Art contemporain

Figuration libre

Di Rosa bien meilleur à l’international

Par Éric Tariant · Le Journal des Arts

Le 8 novembre 2016 - 705 mots

A la Maison rouge, la section consacrée aux périples de l’artiste autour du monde est bien plus réjouissante que la première partie de l’exposition où l’accumulation dissimule mal une certaine vacuité.

PARIS - Conçue par Antoine de Galbert, le président de la Maison rouge, avec l’aide de l’artiste, la nouvelle exposition d’Hervé Di Rosa est à l’image de sa création : foisonnante. Une déferlante d’objets et d’images colorés s’abat sur le visiteur, sous la forme d’innombrables figurines et jouets placés en regard de toiles peuplées de cyclopes aux dents blanches et de superhéros. Il en résulte une impression de trop-plein, conjuguée à un sentiment de vide intérieur. En témoigne la salle « Véhicules » où des ribambelles de maquettes d’avion et de petites voitures de collection s’amoncellent sous des vitrines et courent le long des murs. Sur les cimaises, quelques toiles du maître de la Figuration libre comme Train (1992), représentation de rames progressant sous un ciel plombé de nuages, peinent à dialoguer avec cette accumulation d’objets appartenant à la collection personnelle de l’artiste.

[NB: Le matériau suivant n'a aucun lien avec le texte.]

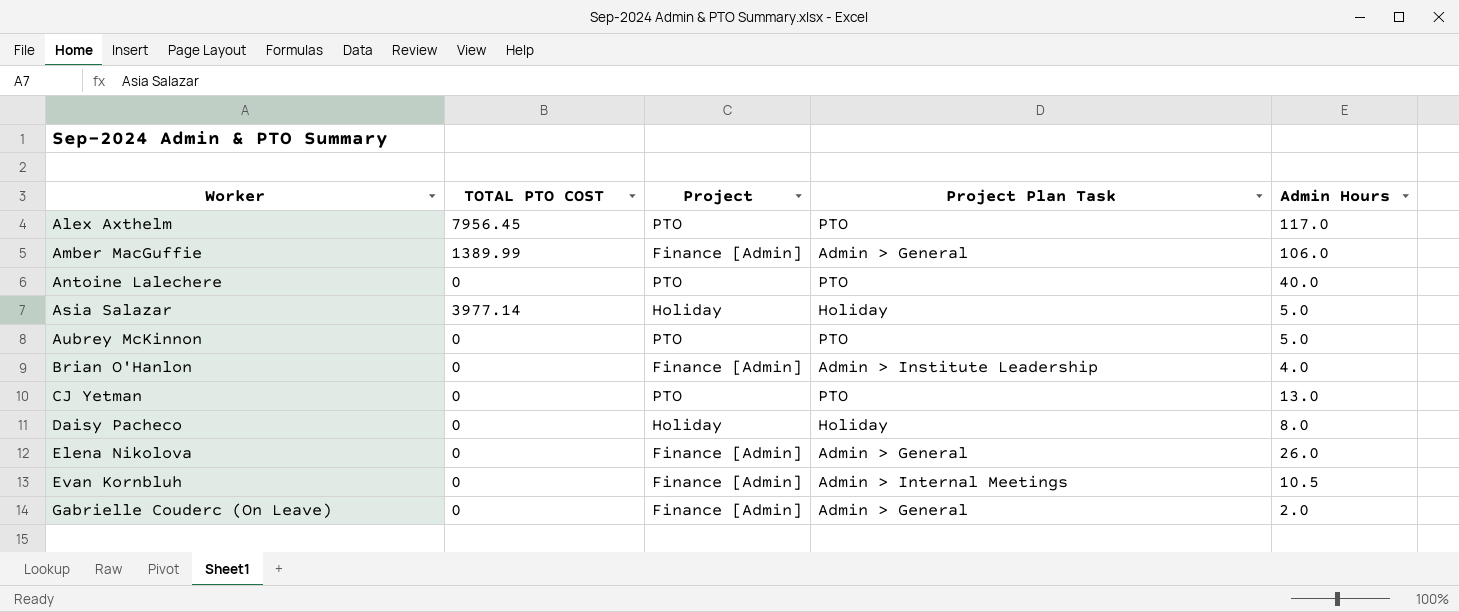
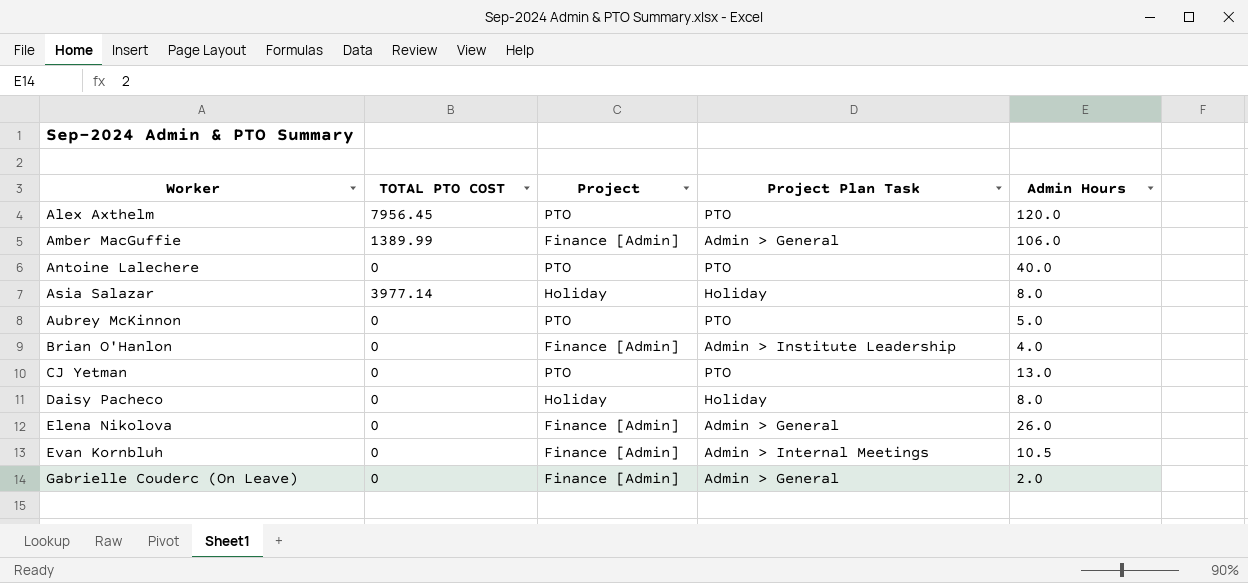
Alex Axthelm | Admin Hours: 117.0 -> 120.0
Asia Salazar | Admin Hours: 5.0 -> 8.0

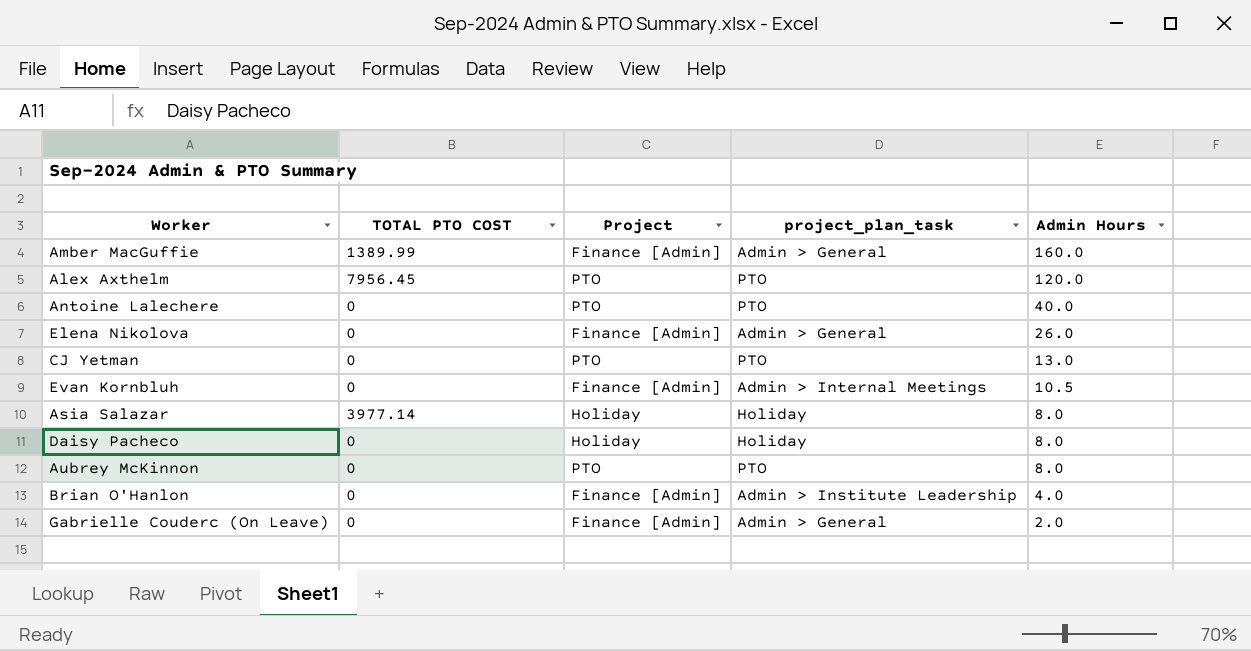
row order: Worker ascending -> Admin Hours descending
column name: Project Plan Task -> project_plan_task
Amber MacGuffie | Admin Hours: 106.0 -> 160.0
Aubrey McKinnon | Admin Hours: 5.0 -> 8.0

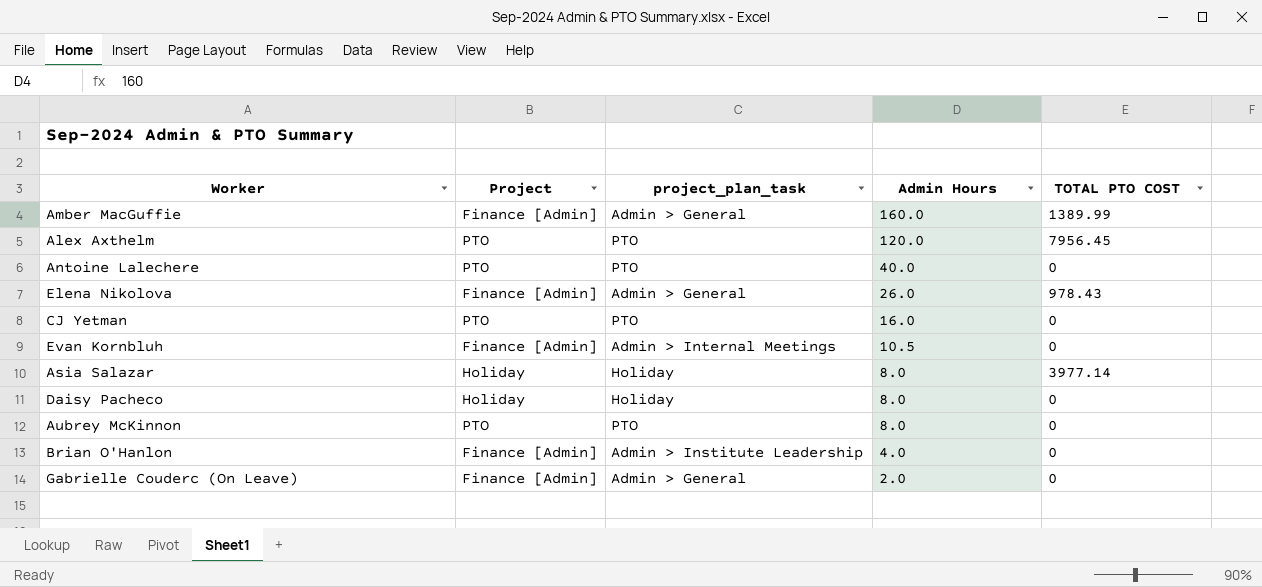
column TOTAL PTO COST | position: 2 -> 5
Elena Nikolova | TOTAL PTO COST: 0 -> 978.43
CJ Yetman | Admin Hours: 13.0 -> 16.0

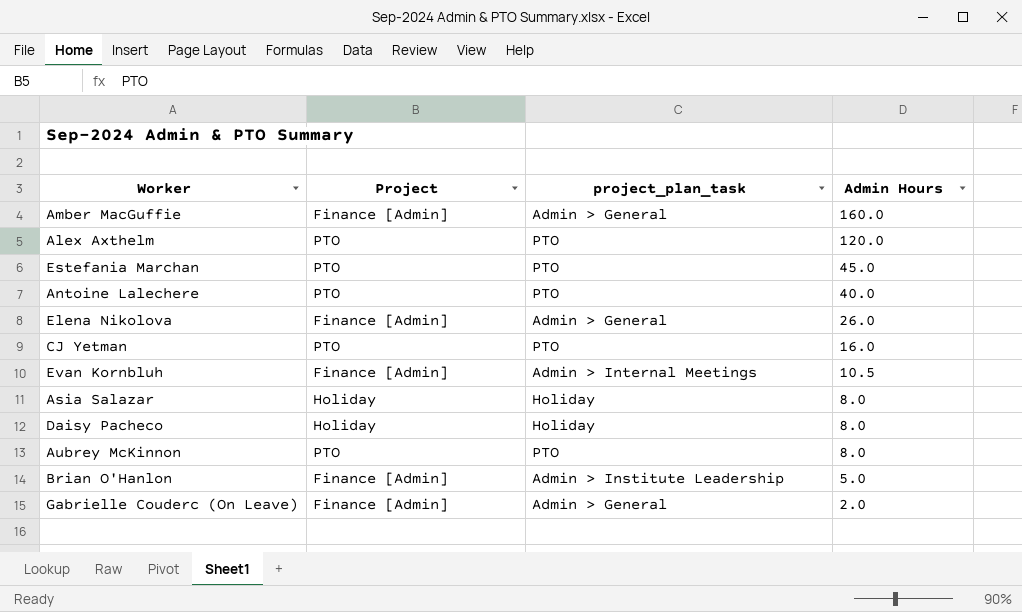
column TOTAL PTO COST | position: 5 -> none
row Estefania Marchan: none -> PTO | PTO | 45.0
Brian O'Hanlon | Admin Hours: 4.0 -> 5.0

Même entassement dans le « Cabinet de curiosités » peint de couleurs vives : Goldorak voisine avec Tintin, des robots en plastique avec des cyclopes coiffés de casques coloniaux. Tous sont alignés sur les étagères aux côtés d’un petit fusil de Robillard, d’une molaire grimaçante, d’un bois sculpté de l’étang de Thau et d’une chope de bière à l’effigie de l’artiste.
Cacophonie également dans la salle « Classic », orgie d’« action figures », petits personnages en plastique accrochés par lots aux cimaises, emprisonnés sous leur blister, et de figurines amassées sur une table : Spirou côtoie le bibendum Michelin, Dora l’exploratrice le plantureux Babar, et Barack Obama un Saddam Hussein hirsute. Face à eux, l’immense Dirosapocalypse, une toile de 1984 aux couleurs criardes, hantée par un monstre vert annihilant un peuple de superhéros.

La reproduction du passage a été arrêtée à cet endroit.